Ultimately, what you're trying to do here is to hash CUE values and have them result in the same hash if, and only if, the values are equal. That's not exactly easy to do today in CUE in general. Below are some pointers, which we discussed:

  • Given that you want to hash a flat struct of {[string]: string}, use a bit of CUE to flatten that into a list of key-value pairs, sort that list, and then JSON marshal and hash that list.
  • https://github.com/cue-lang/cue/issues/1909 could have caught ordering bugs like this one.
  • If we had something like json.MarshalDeterministic (https://github.com/cue-lang/cue/issues/3595), like https://pkg.go.dev/github.com/go-json-experiment/json#Deterministic, then you could use that directly on CUE values without doing the sorting yourself.
  • An alternative would be for the CUE standard library to provide out of the box hashing of structs and lists, such that structs would be sorted lexicographically first.
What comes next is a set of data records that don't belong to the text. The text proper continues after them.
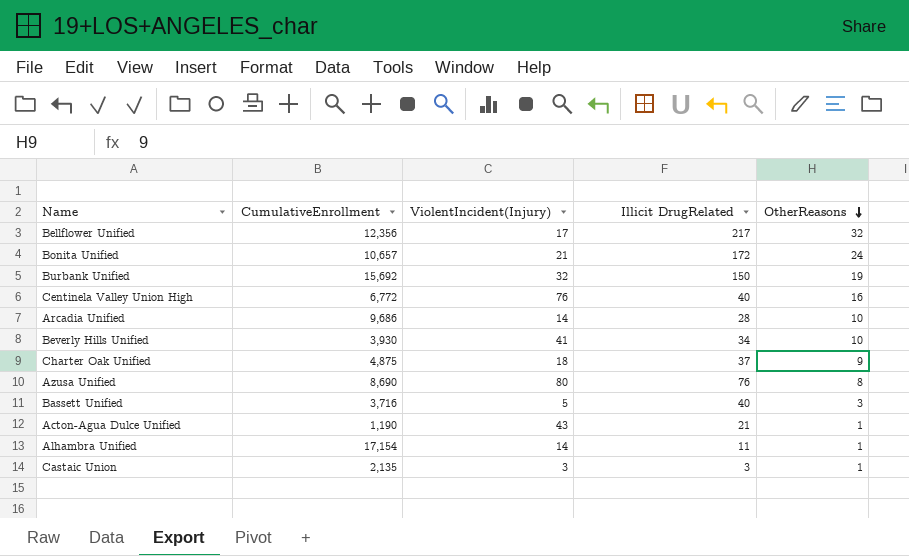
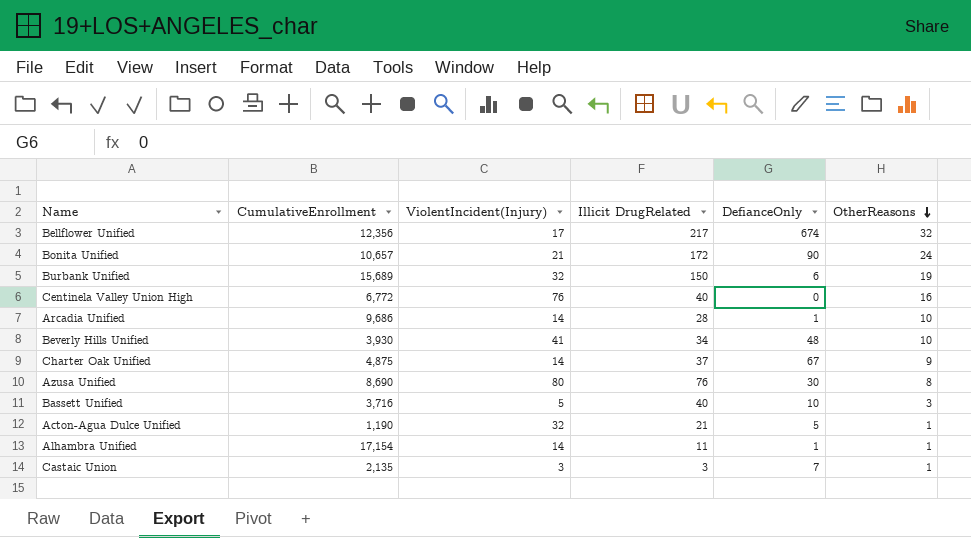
column DefianceOnly | position: none -> 5
Burbank Unified | CumulativeEnrollment: 15,692 -> 15,689
Charter Oak Unified | ViolentIncident(Injury): 18 -> 14
Acton-Agua Dulce Unified | ViolentIncident(Injury): 43 -> 32

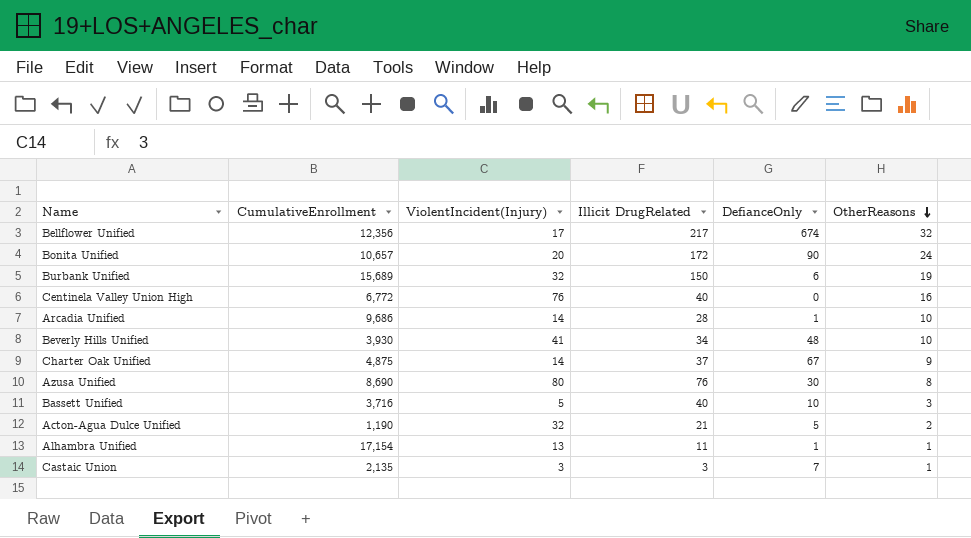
Bonita Unified | ViolentIncident(Injury): 21 -> 20
Acton-Agua Dulce Unified | OtherReasons: 1 -> 2
Alhambra Unified | ViolentIncident(Injury): 14 -> 13

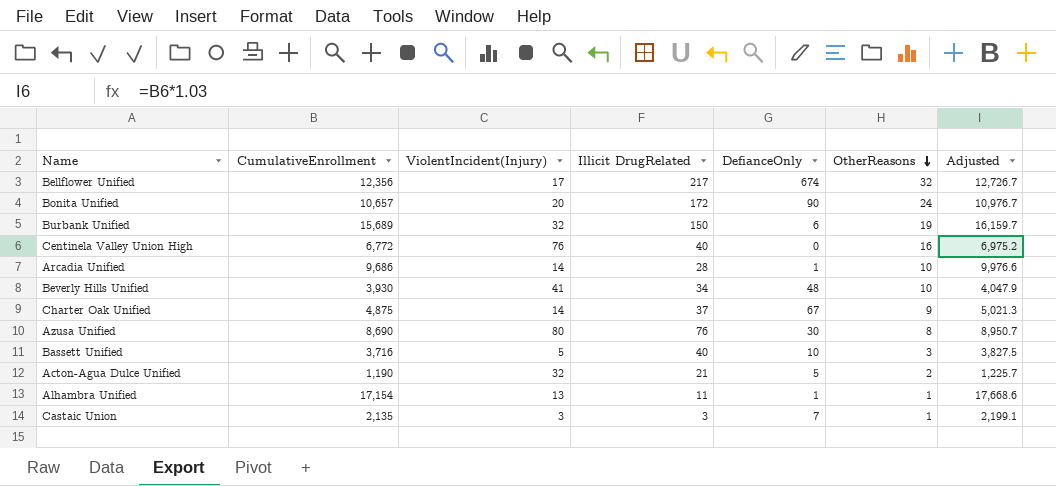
column Adjusted | formula: none -> [CumulativeEnrollment] * 1.03

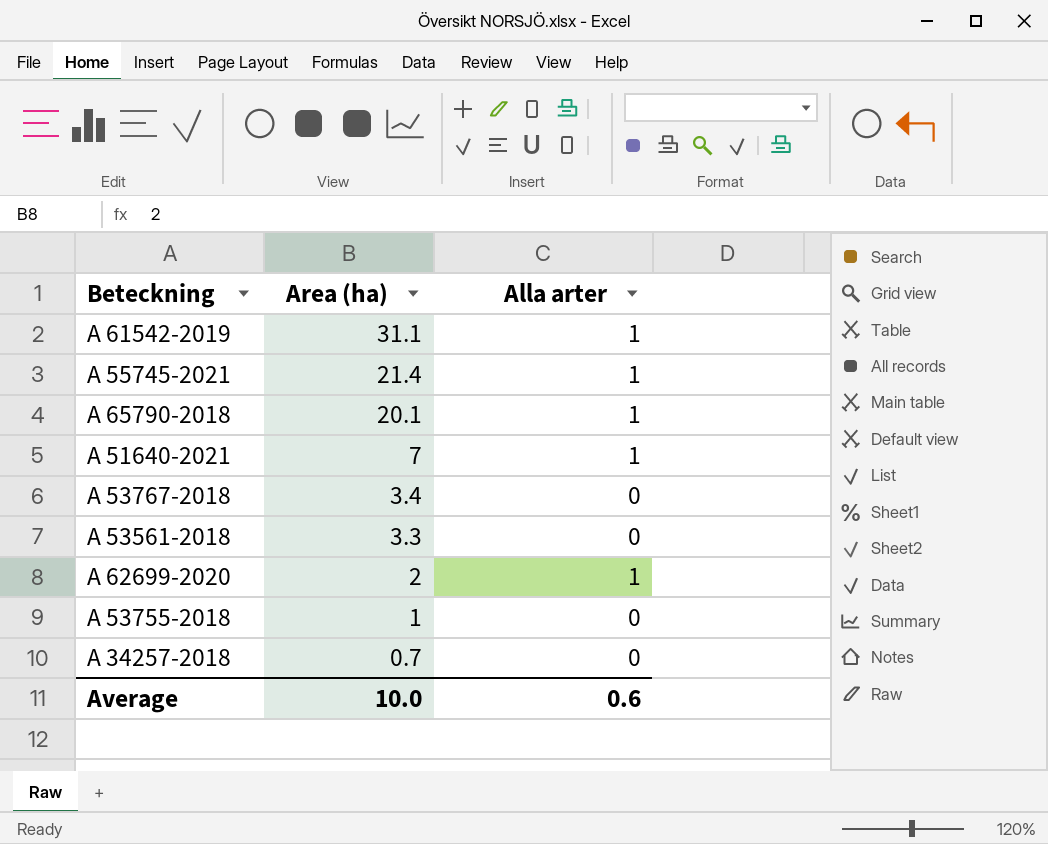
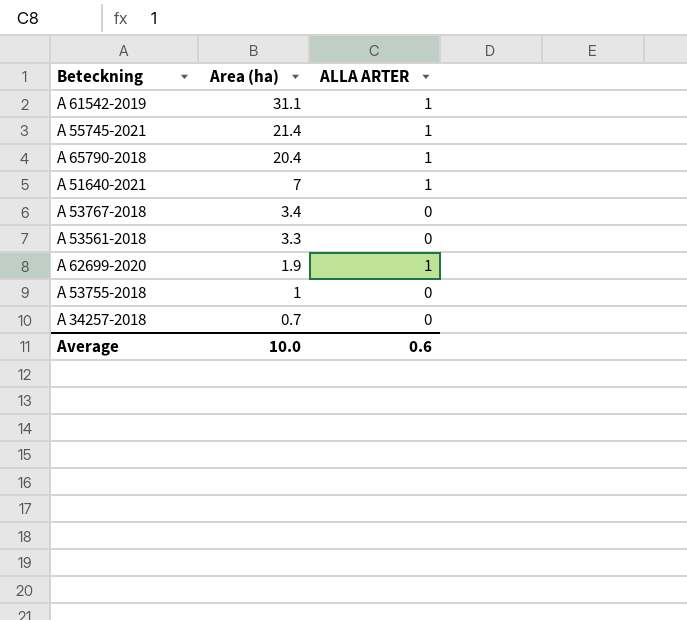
column name: Alla arter -> ALLA ARTER
A 65790-2018 | Area (ha): 20.1 -> 20.4
A 62699-2020 | Area (ha): 2 -> 1.9

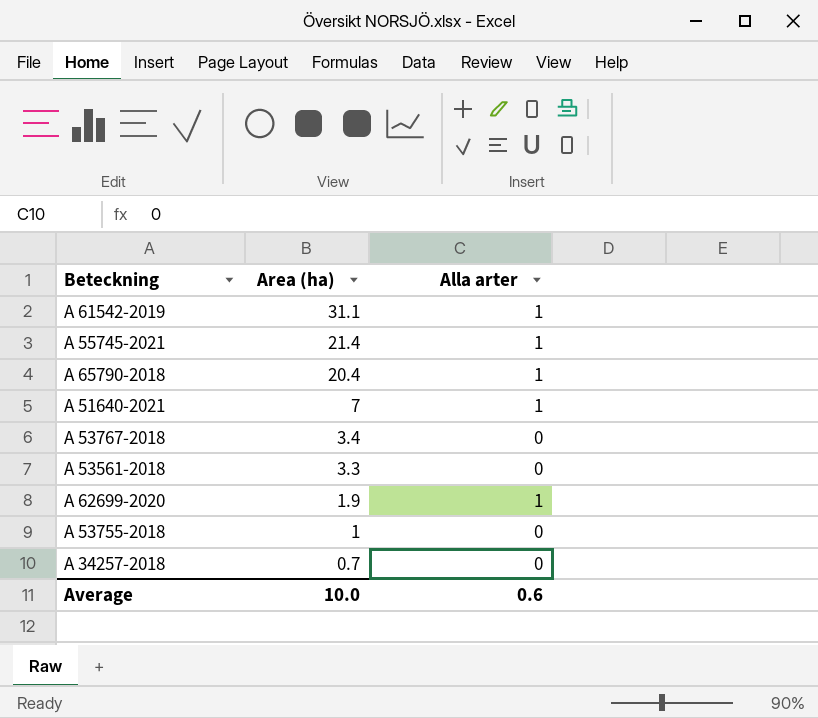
column name: ALLA ARTER -> Alla arter

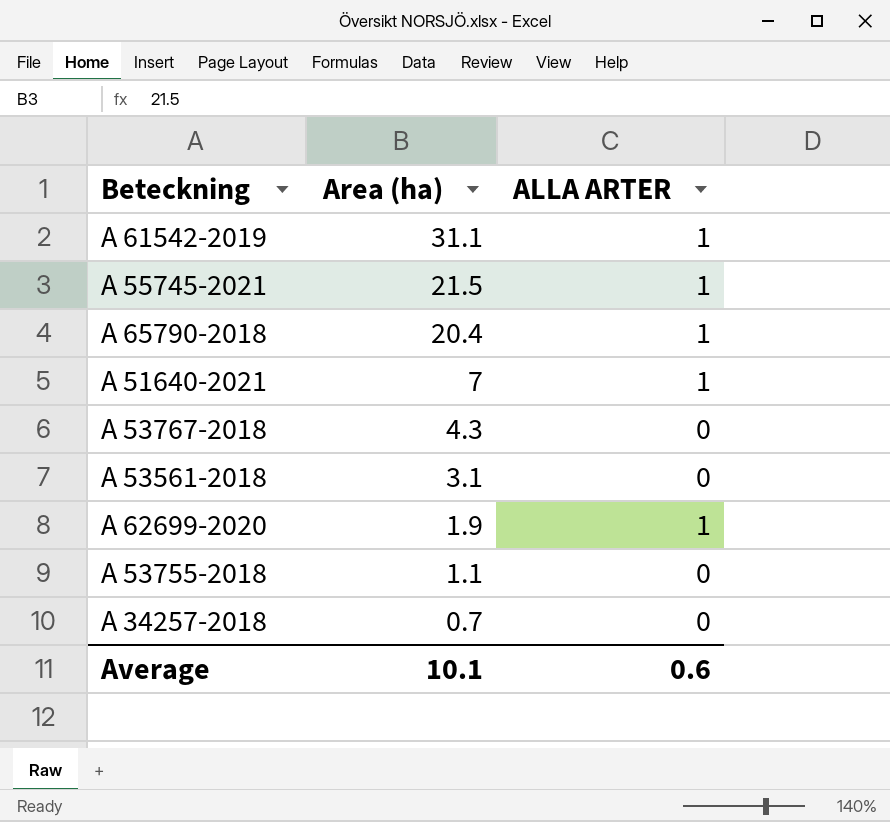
column name: Alla arter -> ALLA ARTER
A 55745-2021 | Area (ha): 21.4 -> 21.5
A 53767-2018 | Area (ha): 3.4 -> 4.3
A 53561-2018 | Area (ha): 3.3 -> 3.1
A 53755-2018 | Area (ha): 1 -> 1.1
Average | Area (ha): 10.0 -> 10.1

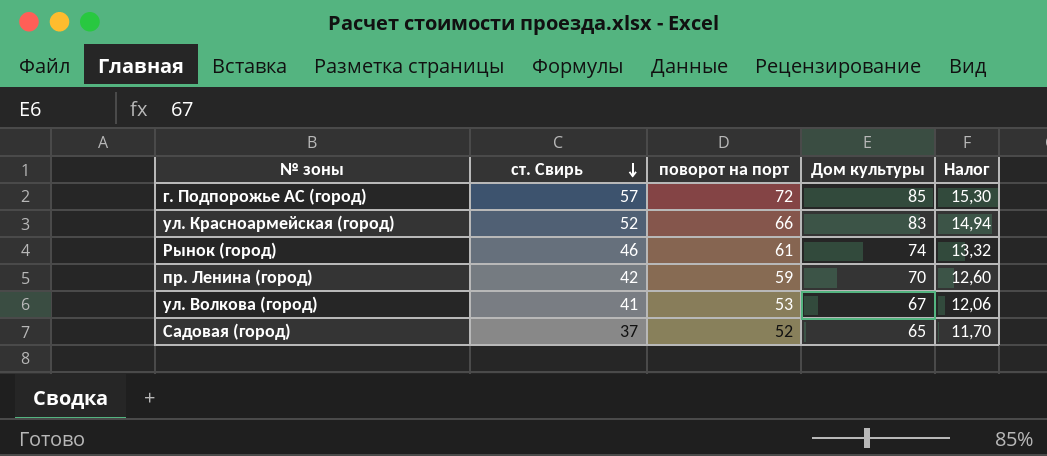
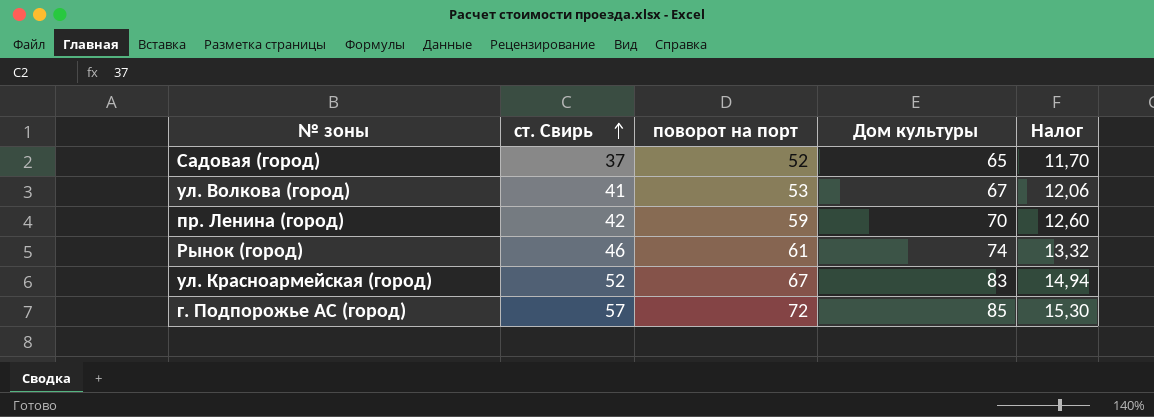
row order: ст. Свирь descending -> ст. Свирь ascending
ул. Красноармейская (город) | поворот на порт: 66 -> 67

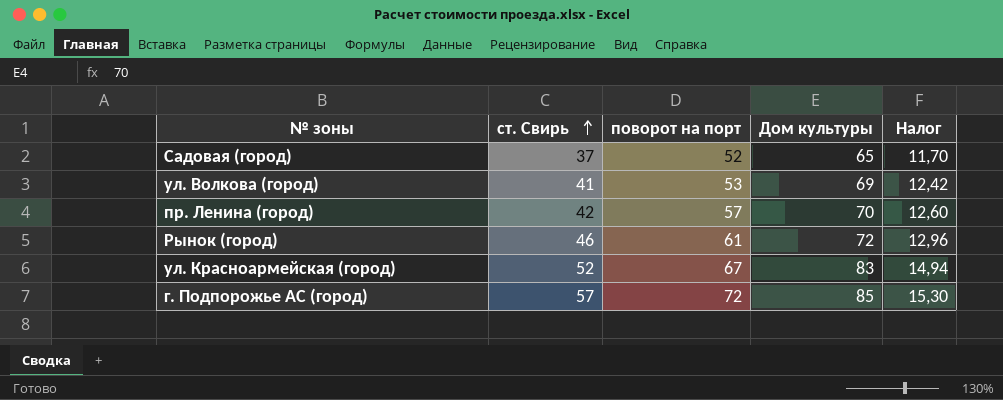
ул. Волкова (город) | Дом культуры: 67 -> 69
ул. Волкова (город) | Налог: 12,06 -> 12,42
пр. Ленина (город) | поворот на порт: 59 -> 57
Рынок (город) | Дом культуры: 74 -> 72
Рынок (город) | Налог: 13,32 -> 12,96

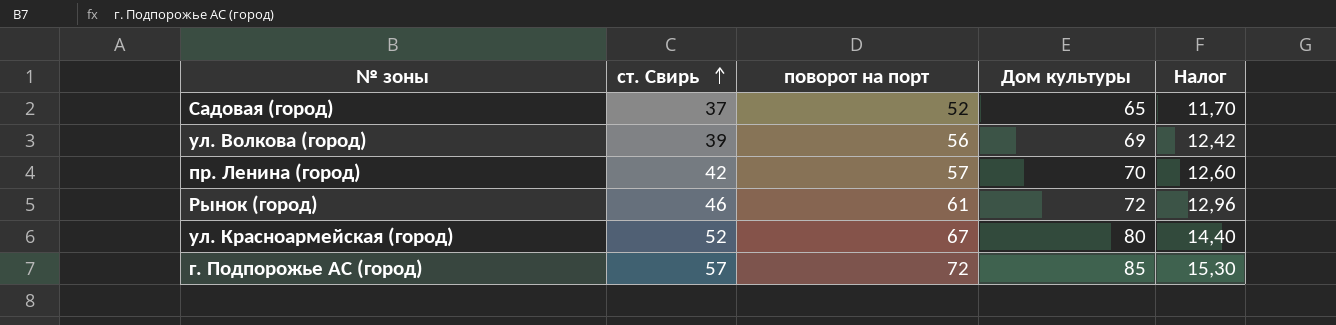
ул. Волкова (город) | ст. Свирь: 41 -> 39
ул. Волкова (город) | поворот на порт: 53 -> 56
ул. Красноармейская (город) | Дом культуры: 83 -> 80
ул. Красноармейская (город) | Налог: 14,94 -> 14,40

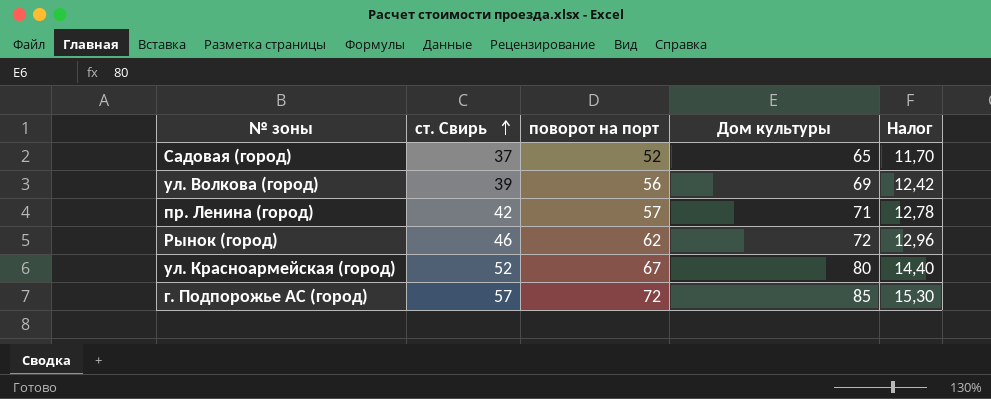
пр. Ленина (город) | Дом культуры: 70 -> 71
пр. Ленина (город) | Налог: 12,60 -> 12,78
Рынок (город) | поворот на порт: 61 -> 62

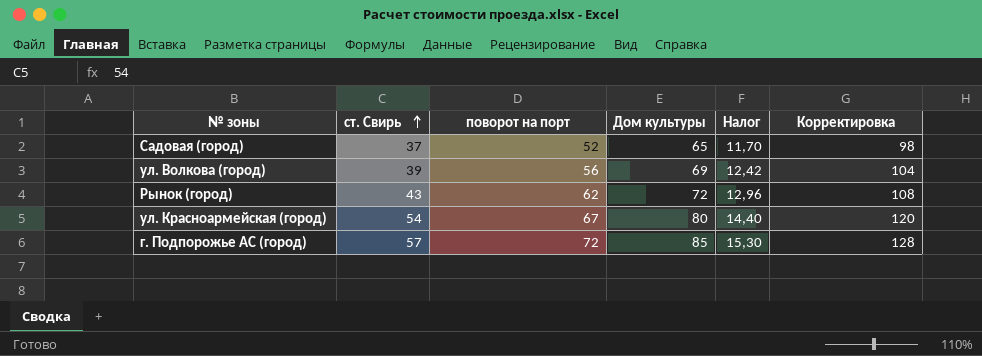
column Корректировка | formula: none -> [Дом культуры] * 1,5
row пр. Ленина (город): 42 | 57 | 71 | 12,78 -> none
Рынок (город) | ст. Свирь: 46 -> 43
ул. Красноармейская (город) | ст. Свирь: 52 -> 54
mvdan avatar Jun 13 '25 15:06 mvdan

First stab at a workaround:

_hasher: {
	fields: [string]: string
	l: list.SortStrings([for k, v in fields {"\(strconv.Quote(k))=\(strconv.Quote(v))"}])
	s:    strings.Join(l, ",")
	hash: hex.Encode(sha256.Sum256(s)[0:5])
}

However, I just realized the problem will continue one level down if one of the ConfigMap values was a json.Marshall, right?

ConfigMap: foo: data: {
	foo: json.Marshal({…})
}

mxey avatar Jun 13 '25 15:06 mxey

@mvdan On further thought, I think that the very same struct in the same CUE run should always serialize in the same way. The problem isn’t that it might change between CUE versions or from code changes, but that in a single run it was different. And specifically only when using cue cmd, not with export. That seems wrong to me.

As I understand toposort, it should not change behavior like that?

mxey avatar Jun 13 '25 19:06 mxey

You asked the same question in https://github.com/cue-lang/cue/issues/3558, so I've answered there.

mvdan avatar Jun 13 '25 20:06 mvdan

Apologies for the length of this post, but I wanted to be as clear as possible.

Assumptions

I want to first explain my mental model of CUE evaluation. This issue violated the mental model which made it downright scary.

Given this CUE code

a: 5 + 5
b: a

I think of it being evaluated in steps like this:

a: 10
b: a

a: 10
b: 10

This aligns with what the CUE tour says about references: (emphasis mine)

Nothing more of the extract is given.